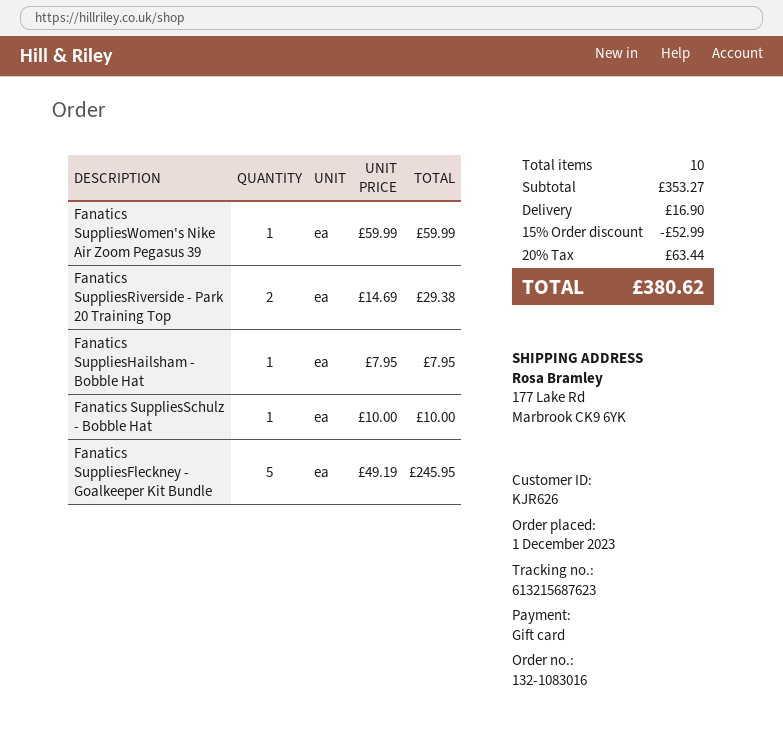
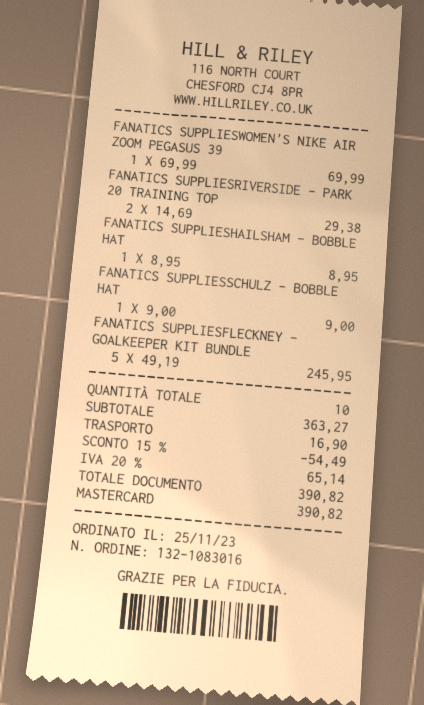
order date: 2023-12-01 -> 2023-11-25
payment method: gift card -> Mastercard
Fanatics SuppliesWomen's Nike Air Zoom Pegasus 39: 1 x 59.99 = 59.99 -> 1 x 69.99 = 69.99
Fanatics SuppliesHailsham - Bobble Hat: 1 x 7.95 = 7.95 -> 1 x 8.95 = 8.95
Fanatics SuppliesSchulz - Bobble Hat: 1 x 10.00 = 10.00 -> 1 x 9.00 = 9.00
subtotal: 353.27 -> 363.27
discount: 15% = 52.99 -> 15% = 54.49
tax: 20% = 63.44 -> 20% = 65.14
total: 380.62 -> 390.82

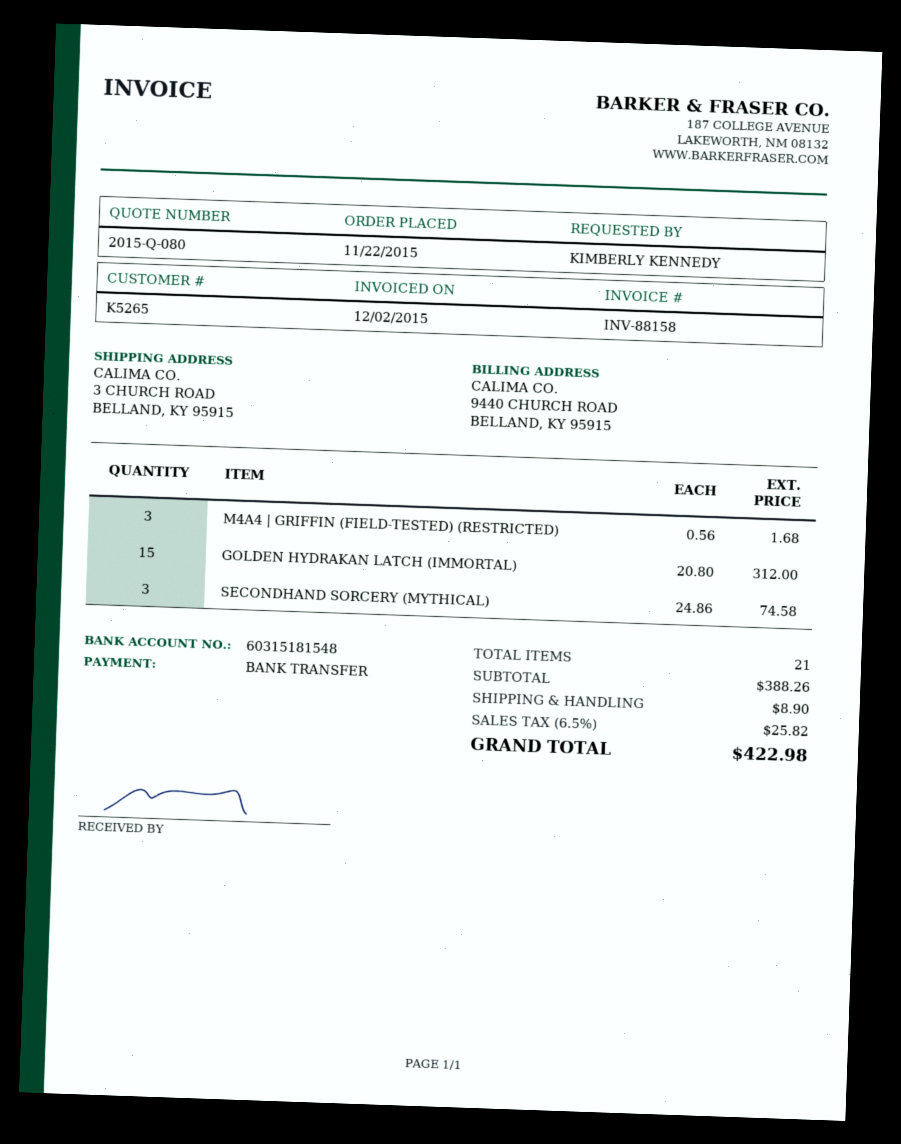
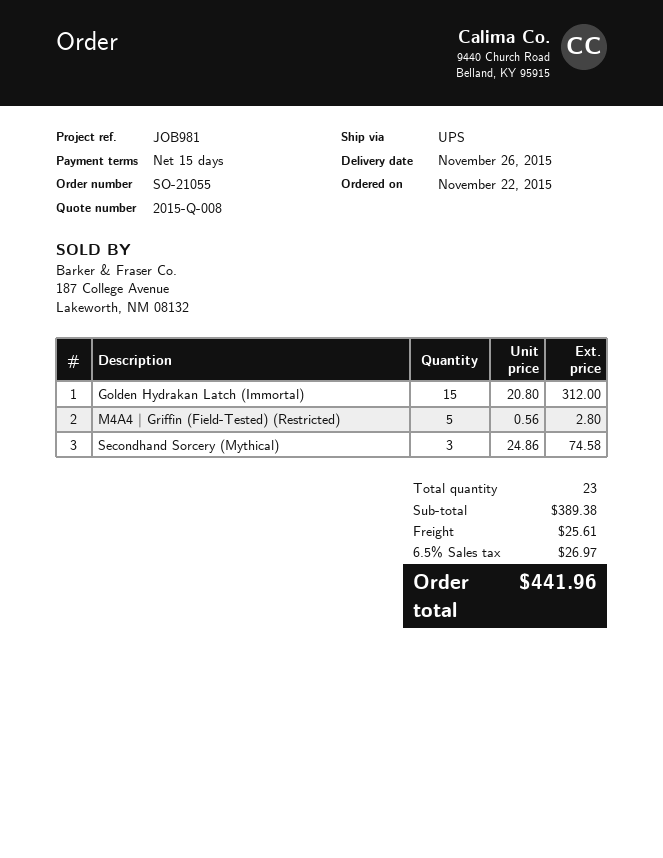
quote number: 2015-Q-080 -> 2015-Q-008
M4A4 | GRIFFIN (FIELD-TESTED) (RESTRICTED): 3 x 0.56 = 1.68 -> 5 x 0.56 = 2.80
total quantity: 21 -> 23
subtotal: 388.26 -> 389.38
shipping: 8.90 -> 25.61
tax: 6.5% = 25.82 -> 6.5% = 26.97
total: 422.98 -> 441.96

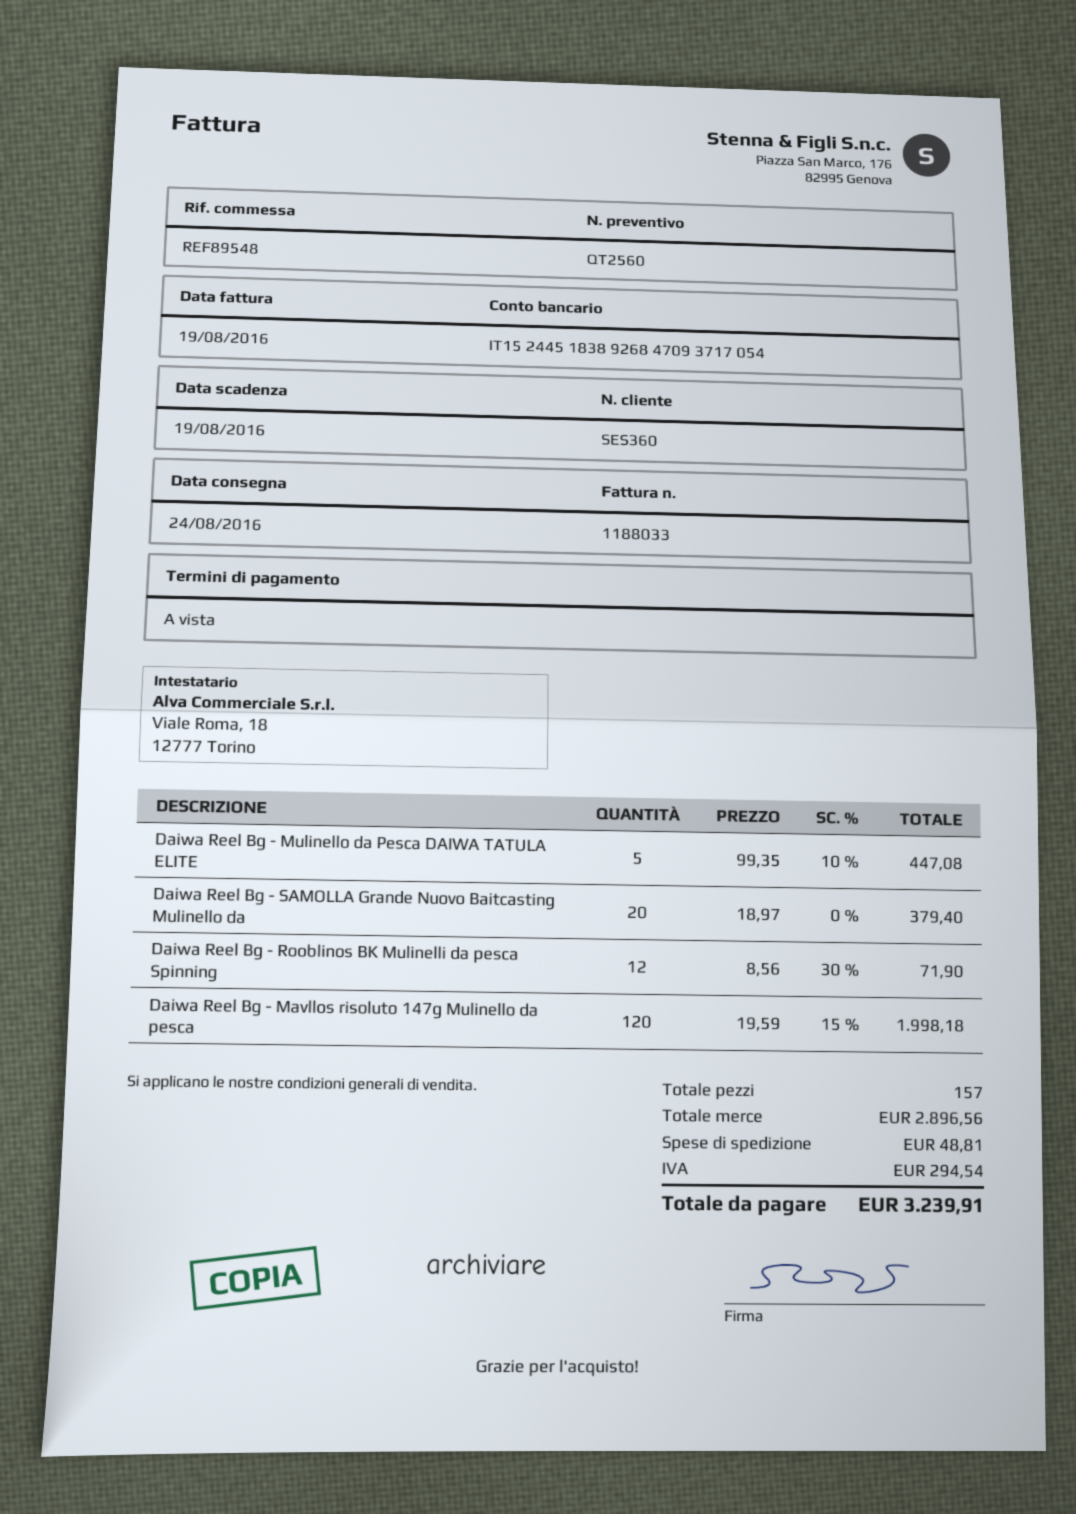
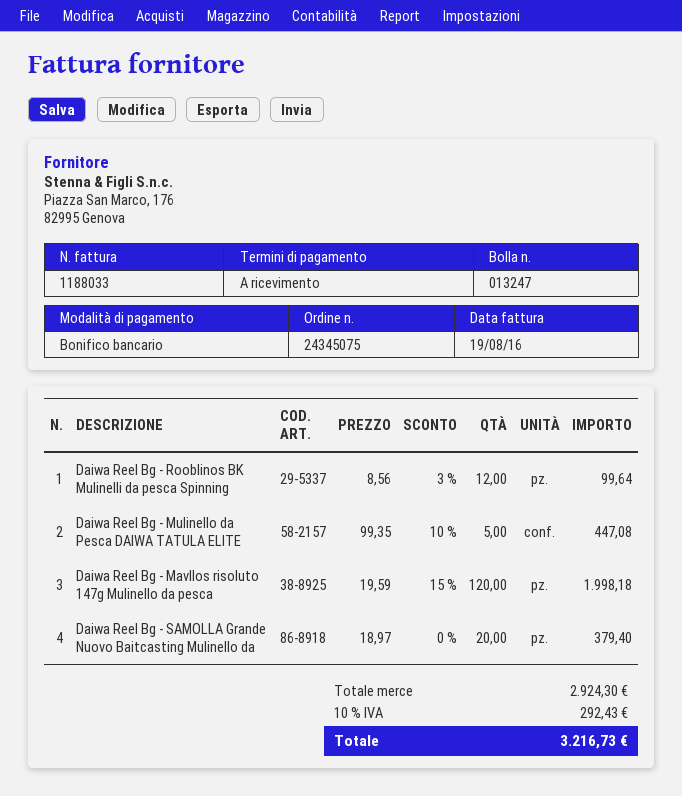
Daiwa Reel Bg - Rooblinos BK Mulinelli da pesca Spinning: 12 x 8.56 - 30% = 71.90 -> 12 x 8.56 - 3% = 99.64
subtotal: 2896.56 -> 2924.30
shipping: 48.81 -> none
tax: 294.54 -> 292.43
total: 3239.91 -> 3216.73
════════════════════
After locating the line with "subtotal: 353.27 -> 363.27" in the listing above, transcribe it and every line after it to the last, exactly, with no pictures.

subtotal: 353.27 -> 363.27
discount: 15% = 52.99 -> 15% = 54.49
tax: 20% = 63.44 -> 20% = 65.14
total: 380.62 -> 390.82

quote number: 2015-Q-080 -> 2015-Q-008
M4A4 | GRIFFIN (FIELD-TESTED) (RESTRICTED): 3 x 0.56 = 1.68 -> 5 x 0.56 = 2.80
total quantity: 21 -> 23
subtotal: 388.26 -> 389.38
shipping: 8.90 -> 25.61
tax: 6.5% = 25.82 -> 6.5% = 26.97
total: 422.98 -> 441.96

Daiwa Reel Bg - Rooblinos BK Mulinelli da pesca Spinning: 12 x 8.56 - 30% = 71.90 -> 12 x 8.56 - 3% = 99.64
subtotal: 2896.56 -> 2924.30
shipping: 48.81 -> none
tax: 294.54 -> 292.43
total: 3239.91 -> 3216.73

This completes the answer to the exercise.